Hayashi et al 16 described a marked flattening of the middle to peripheral cornea, which was accompanied by a localized steepening of the central cornea, one month after encircling procedure in 17 patients. These changes altered over time and irregular flattening was left at 6 months after surgery.
Procedures without buckling for retinal detachment such as pneumatic retinopexy have been said not to influence corneal curvature and should be an option to treat patients with peripheral retinal detachment and preserved macula, allowing better and earlier visual rehabilitation. But if scleral buckling is the procedure of choice, careful attention to suture tension and encircling band location has to be paid, and the patient must be informed about the slow visual rehabilitation due to corneal topographic changes, even though the retina is attached.
RESUMO
Objetivo: Analisar alterações corneais precoces induzidas por cirurgia de cerclagem, para melhor entender sua influência sobre a curvatura corneal e a reabilitação visual.

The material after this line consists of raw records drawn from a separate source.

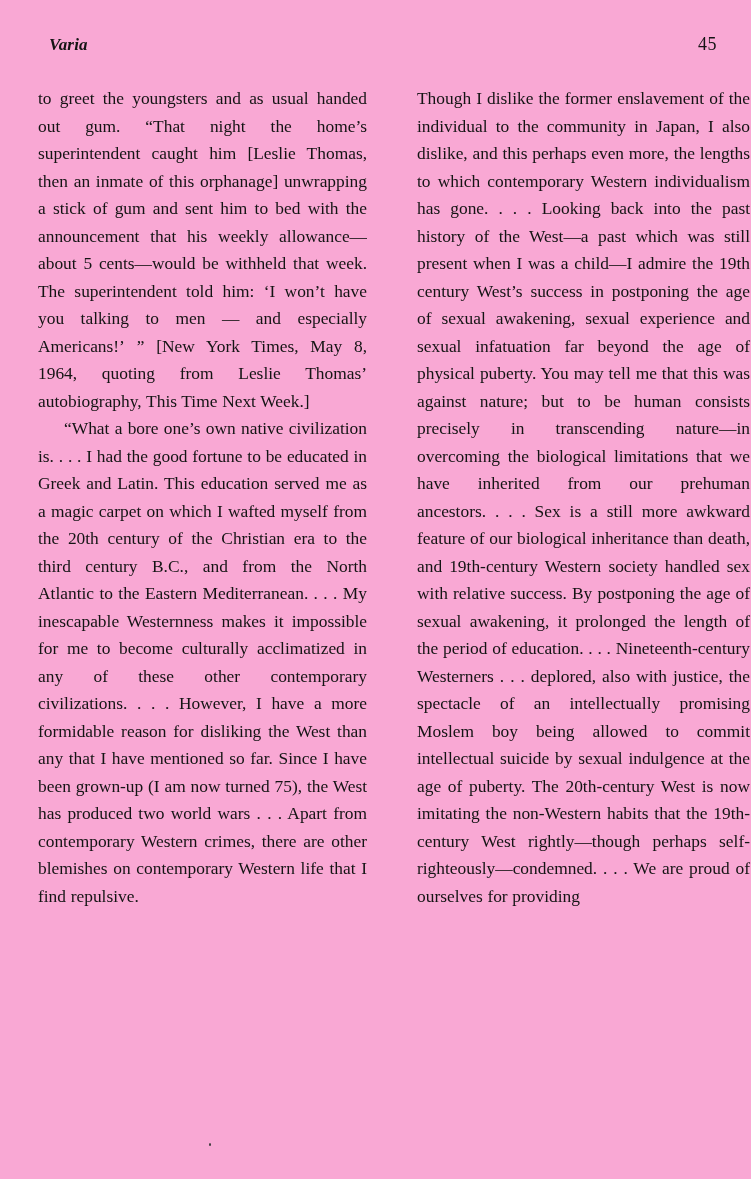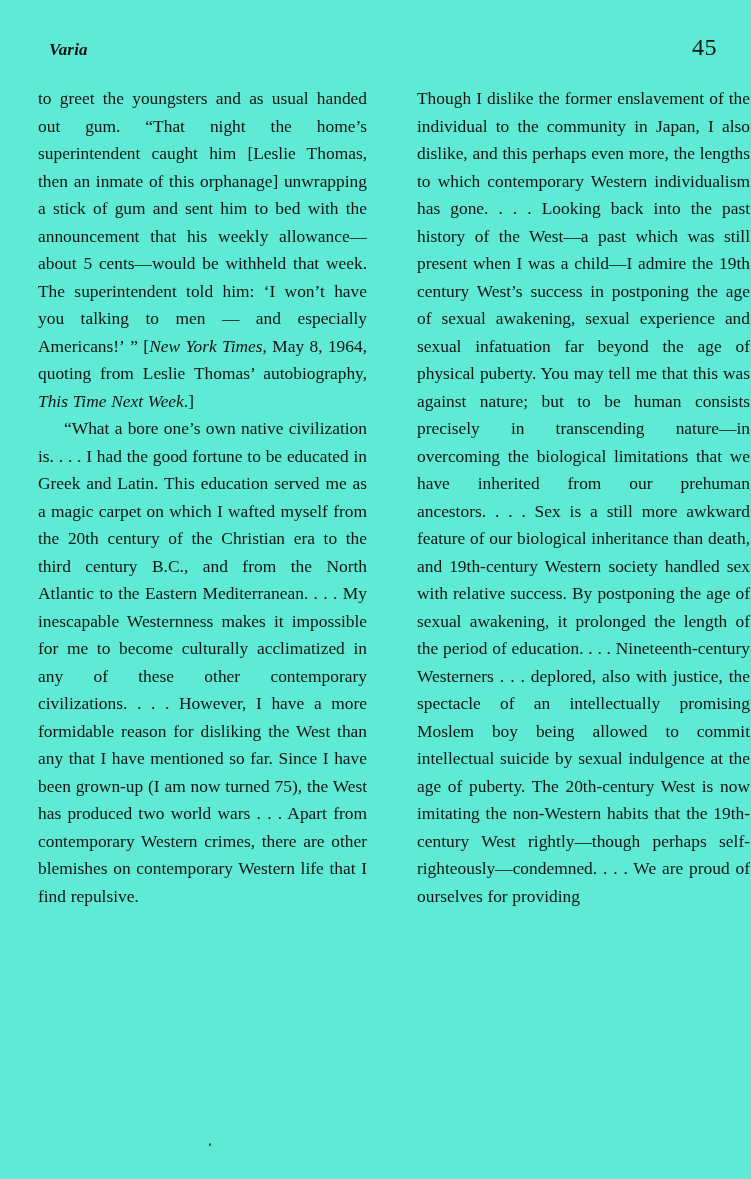"Varia" .page { background: #5eead4 -> #f9a8d4 }
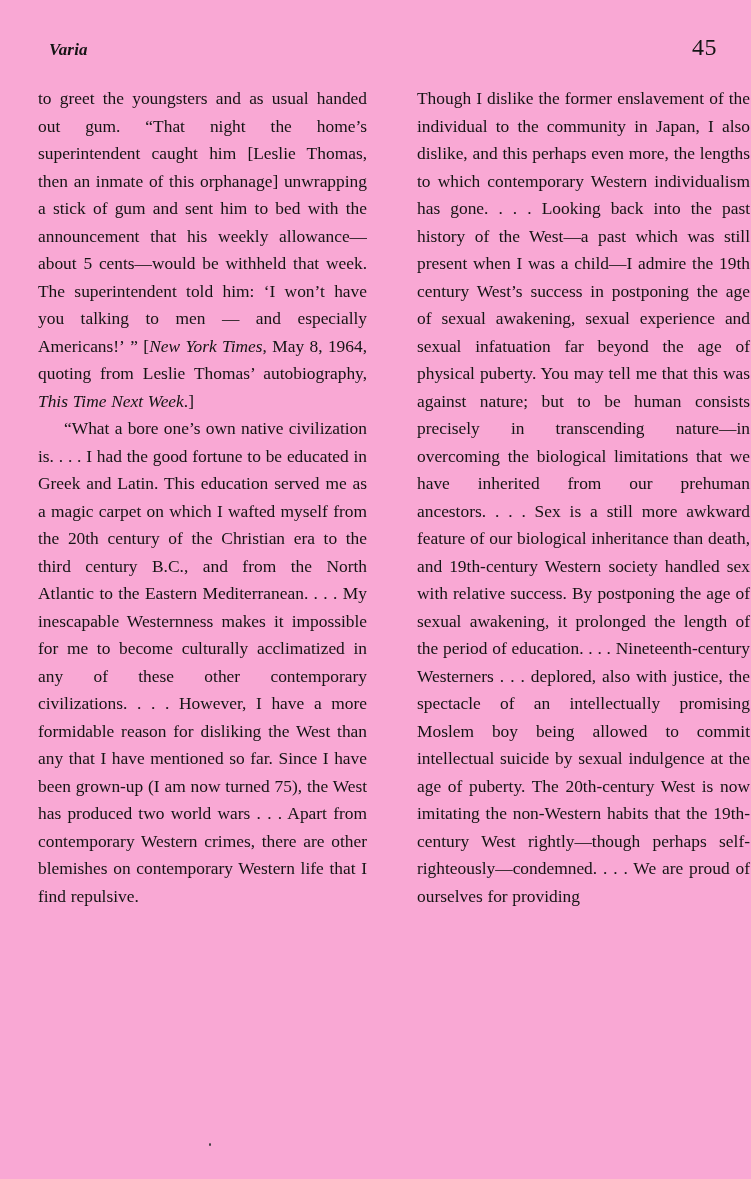"45" .page-number { font-size: 24px -> 18px }
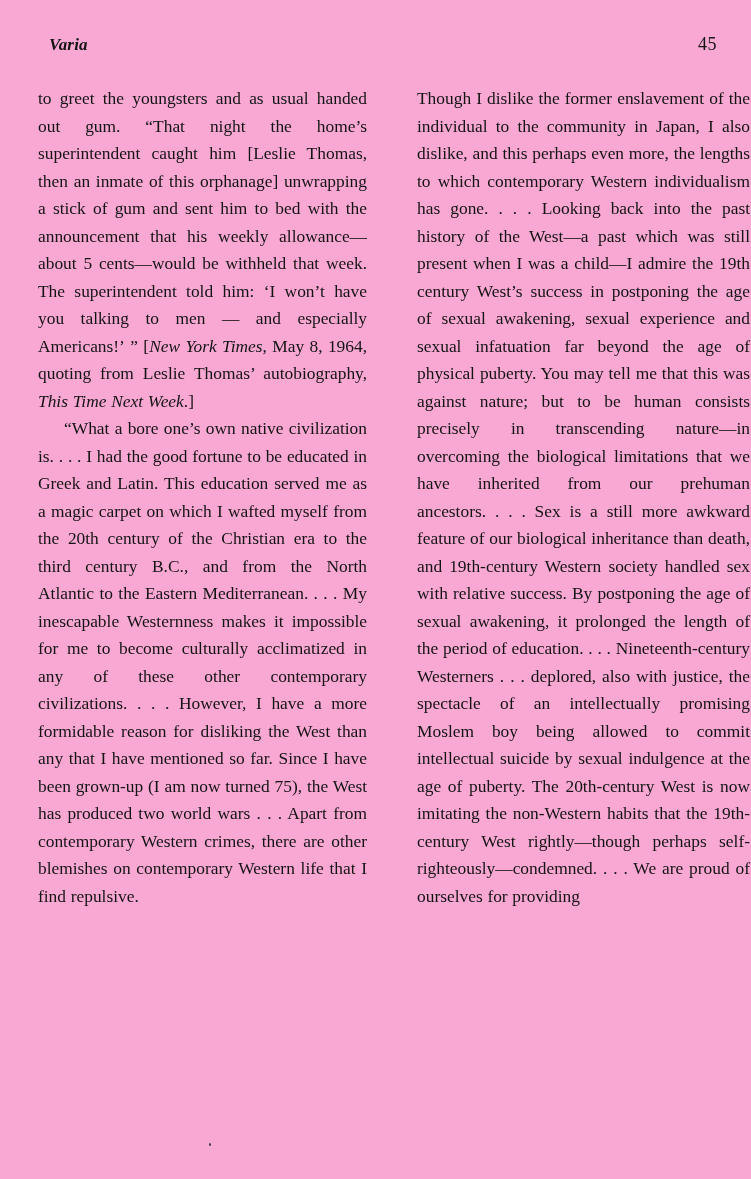"New York Times" .it { font-style: italic -> none }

Método: Doze pacientes com descolamento de retina regmatogênico periférico sem envolvimento macular foram avaliados quanto à acuidade visual melhor corrigida, biomicroscopia, tonometria, fundoscopia, comprimento axial por ultrassonografia e topografia de córnea, tanto no período pré-operatório quanto 4 semanas no período pós-operatório. Testes t pareados foram usados para comparar valores pré e pós-operatórios.
Resultado: Encontramos aplanamento central significante estatisticamente em 11 dos 12 pacientes com média de 1,22 Dioptrias ±1,73 (p < 0,05). Houve mínima alteração no comprimento axial, sem significância estatística.
Conclusão: Alterações refrativas após procedimento de cerclagem são freqüentes e desempenham importante papel na acuidade visual final, especialmente em pacientes que não apresentam comprometimento macular. A natureza destas alterações dependem aparentemente do tipo de procedimento feito.
Palavras-chave: Descolamento de retina; Topografia de córnea; Curvatura corneal; Astigmatismo; Vídeoceratografia computadorizada.